• **Work request**:
Please return exactly the lines from the top of the data through the line that contains "- Dominicana", and skip all pictures.

• **Source records**:
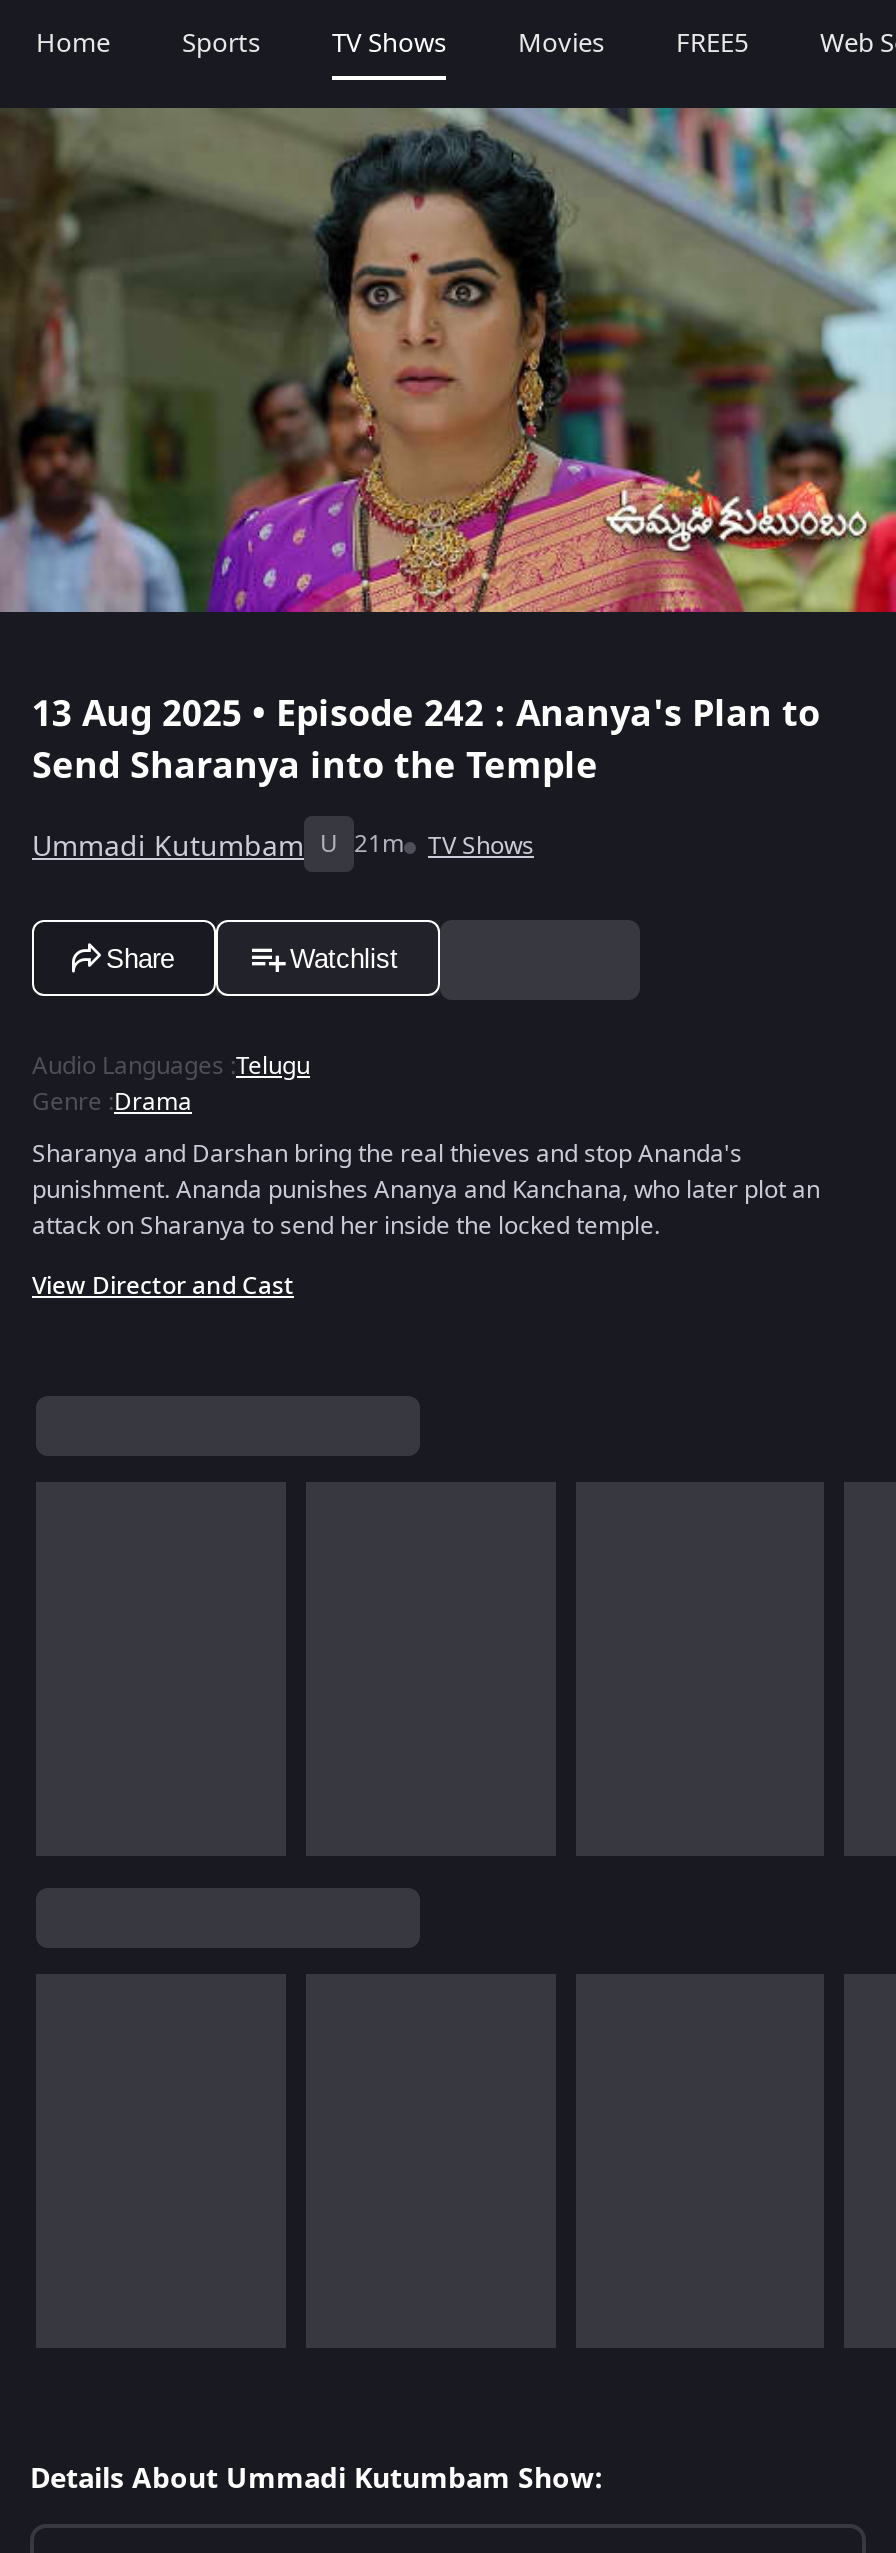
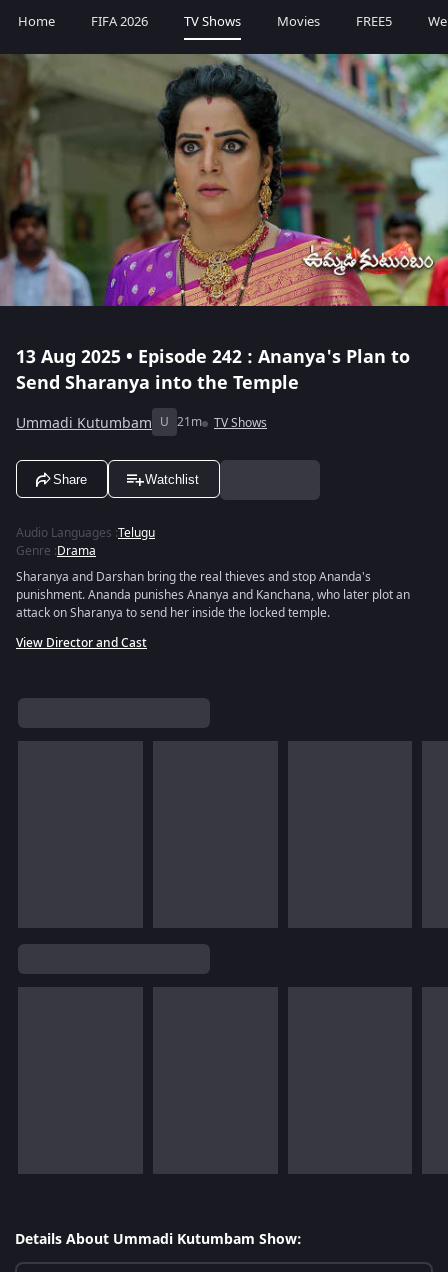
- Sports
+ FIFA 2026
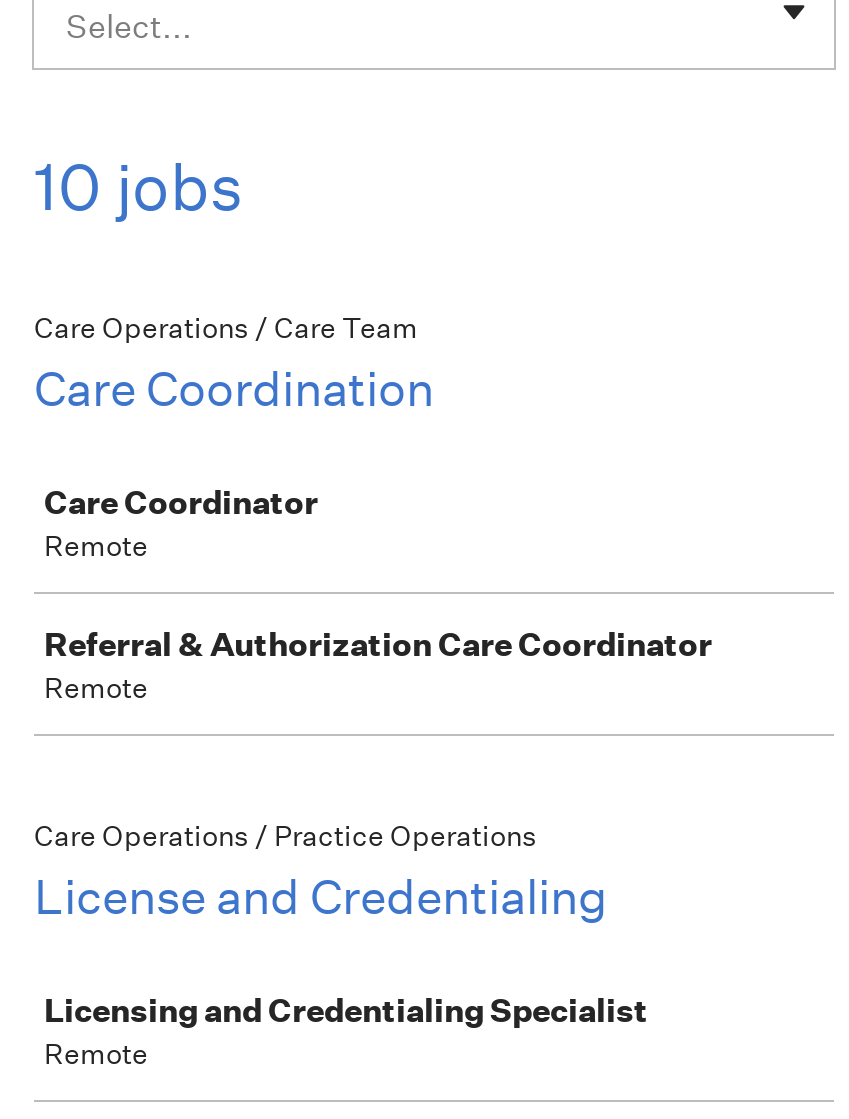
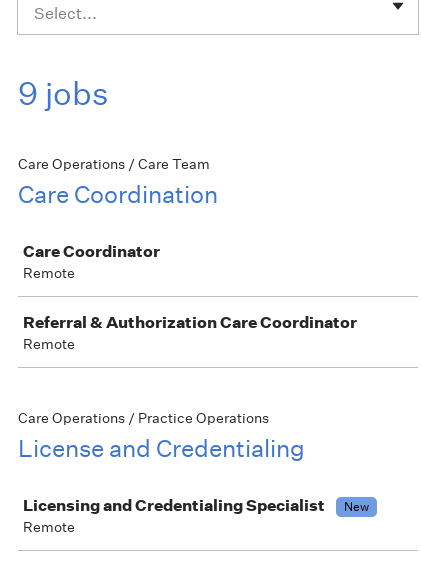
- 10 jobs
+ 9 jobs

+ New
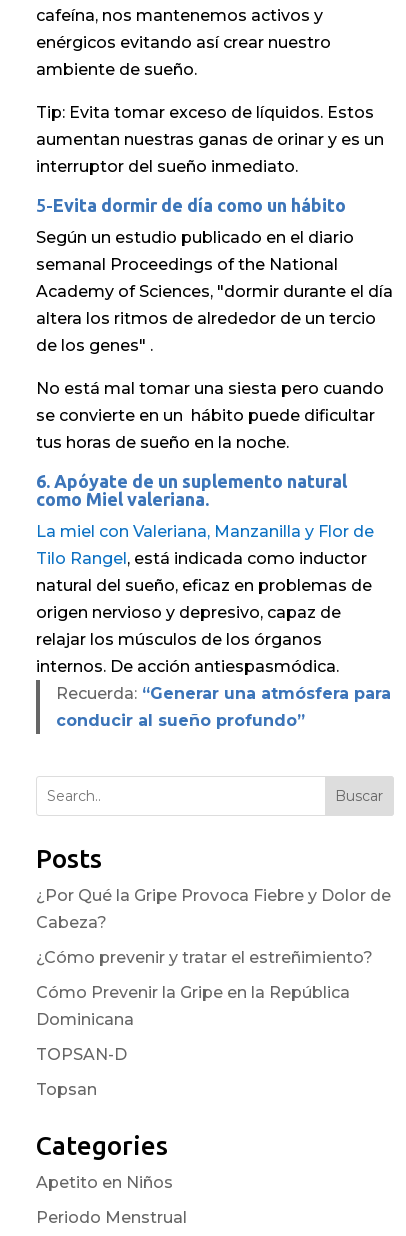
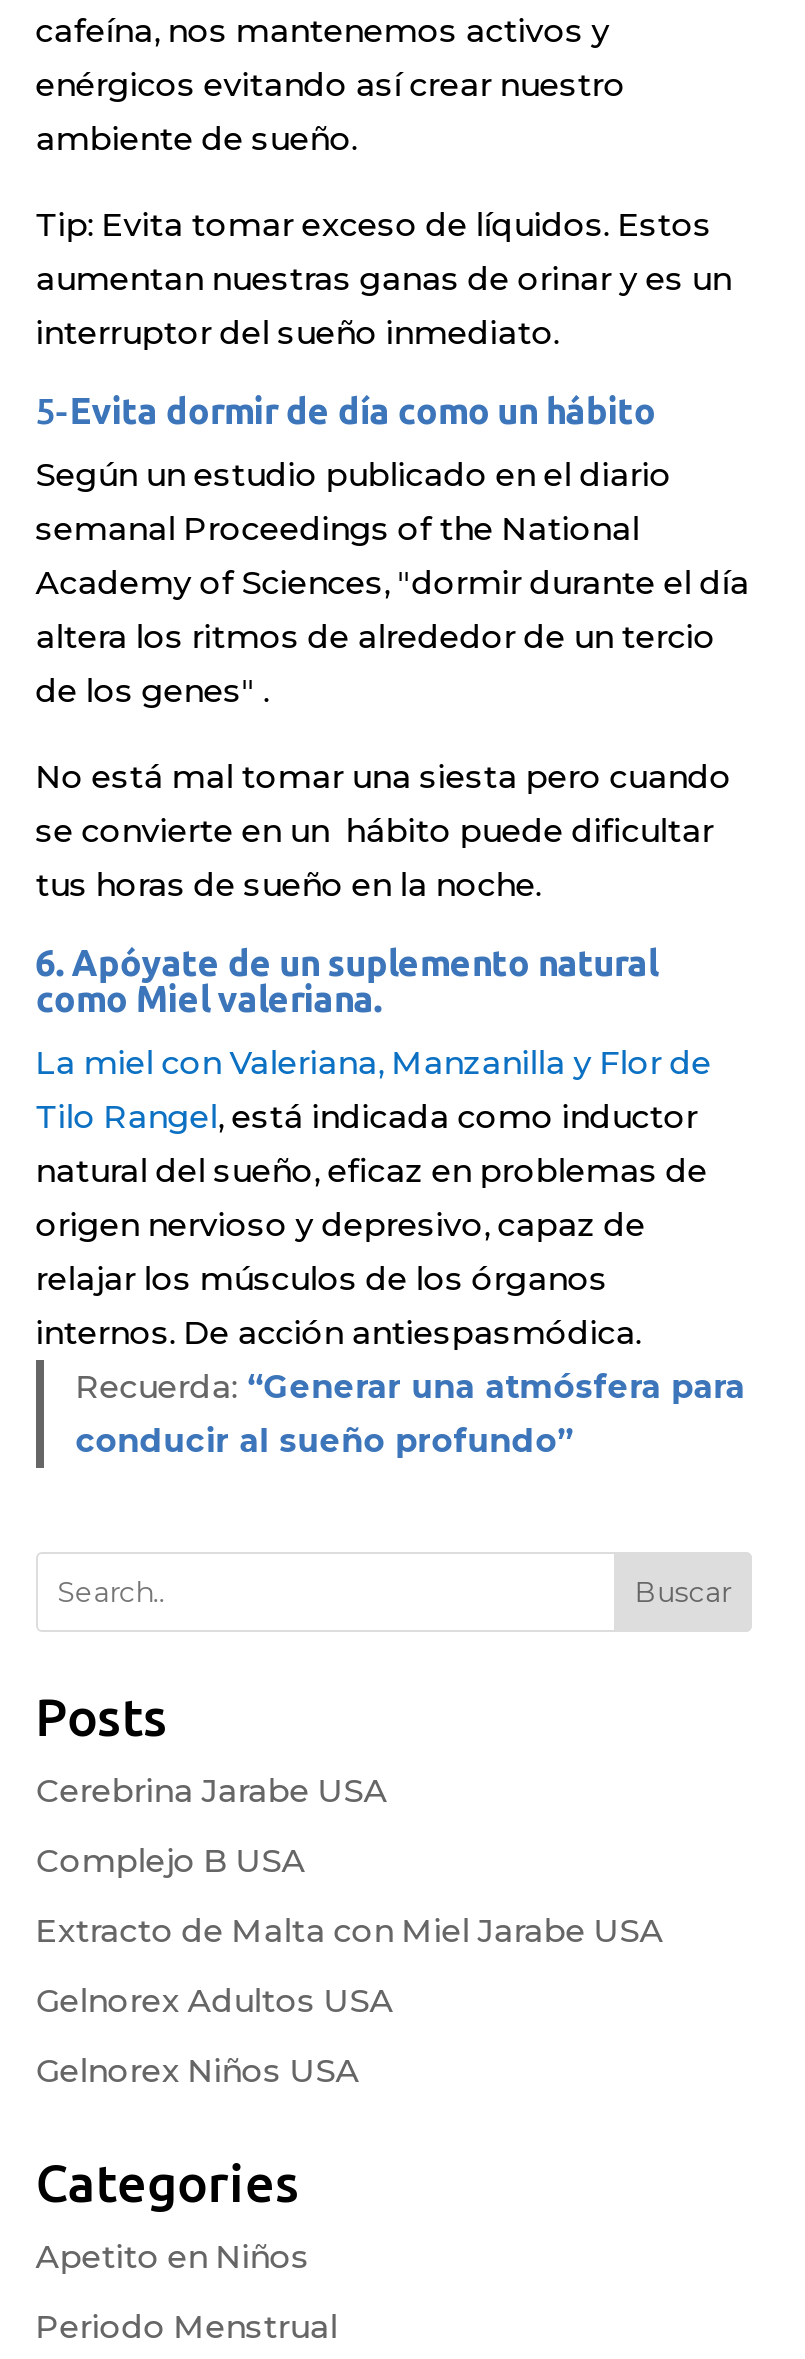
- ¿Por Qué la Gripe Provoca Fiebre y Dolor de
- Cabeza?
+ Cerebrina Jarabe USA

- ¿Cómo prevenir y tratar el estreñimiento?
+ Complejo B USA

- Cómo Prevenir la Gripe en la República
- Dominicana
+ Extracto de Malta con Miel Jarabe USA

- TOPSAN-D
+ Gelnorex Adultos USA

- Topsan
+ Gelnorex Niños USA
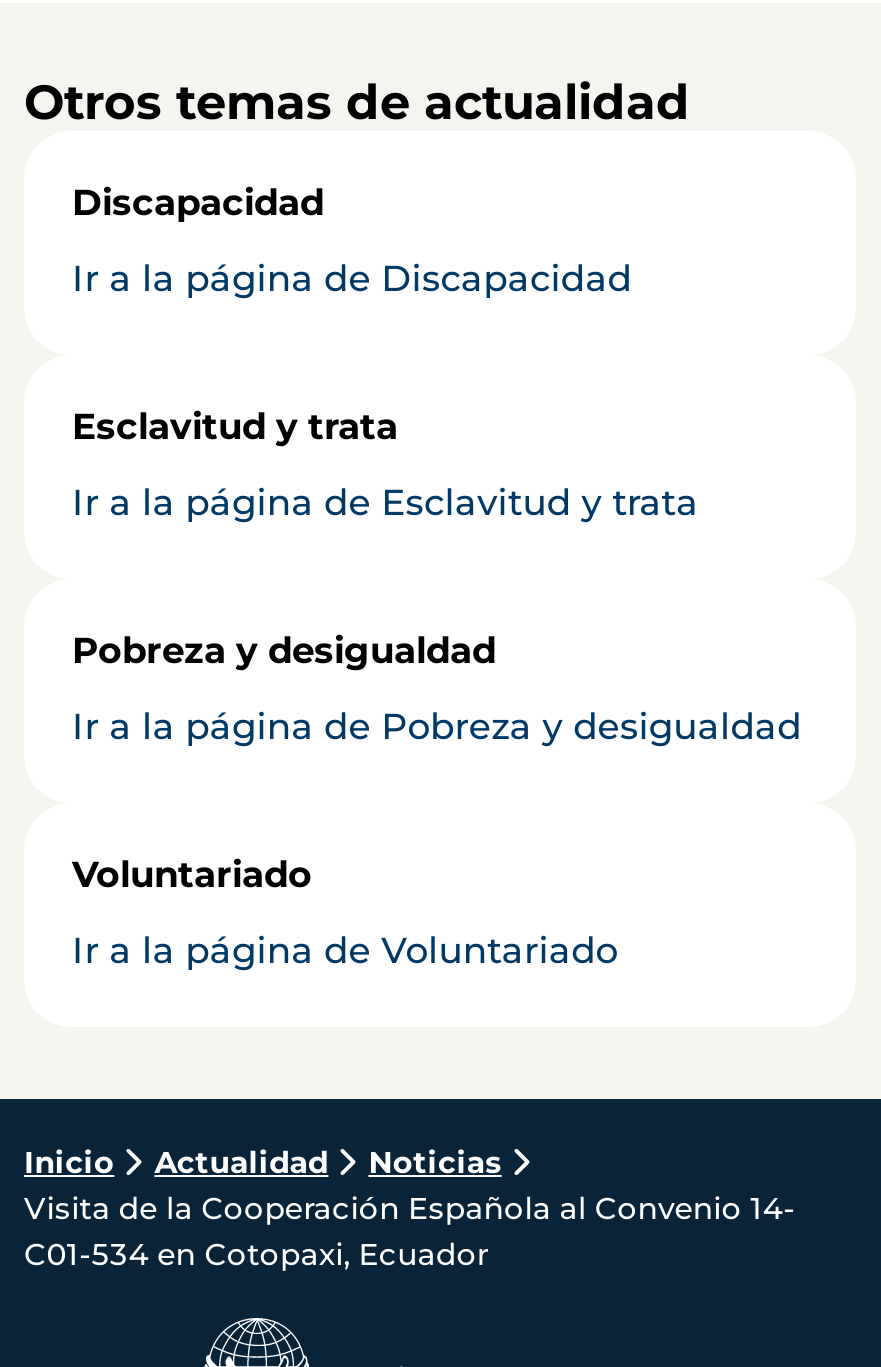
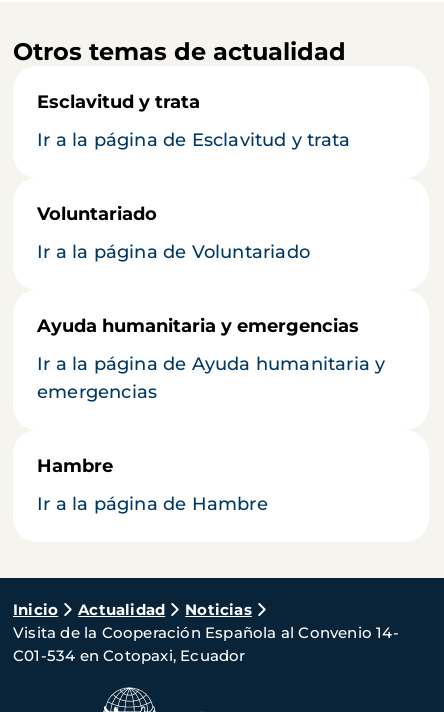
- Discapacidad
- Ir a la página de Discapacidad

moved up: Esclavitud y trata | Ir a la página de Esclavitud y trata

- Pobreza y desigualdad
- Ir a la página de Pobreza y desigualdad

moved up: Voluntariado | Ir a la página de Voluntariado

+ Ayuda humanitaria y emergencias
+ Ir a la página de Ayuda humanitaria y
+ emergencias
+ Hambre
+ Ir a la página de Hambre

• **Solution for this exercise**:
- Sports
+ FIFA 2026
- 10 jobs
+ 9 jobs

+ New
- ¿Por Qué la Gripe Provoca Fiebre y Dolor de
- Cabeza?
+ Cerebrina Jarabe USA

- ¿Cómo prevenir y tratar el estreñimiento?
+ Complejo B USA

- Cómo Prevenir la Gripe en la República
- Dominicana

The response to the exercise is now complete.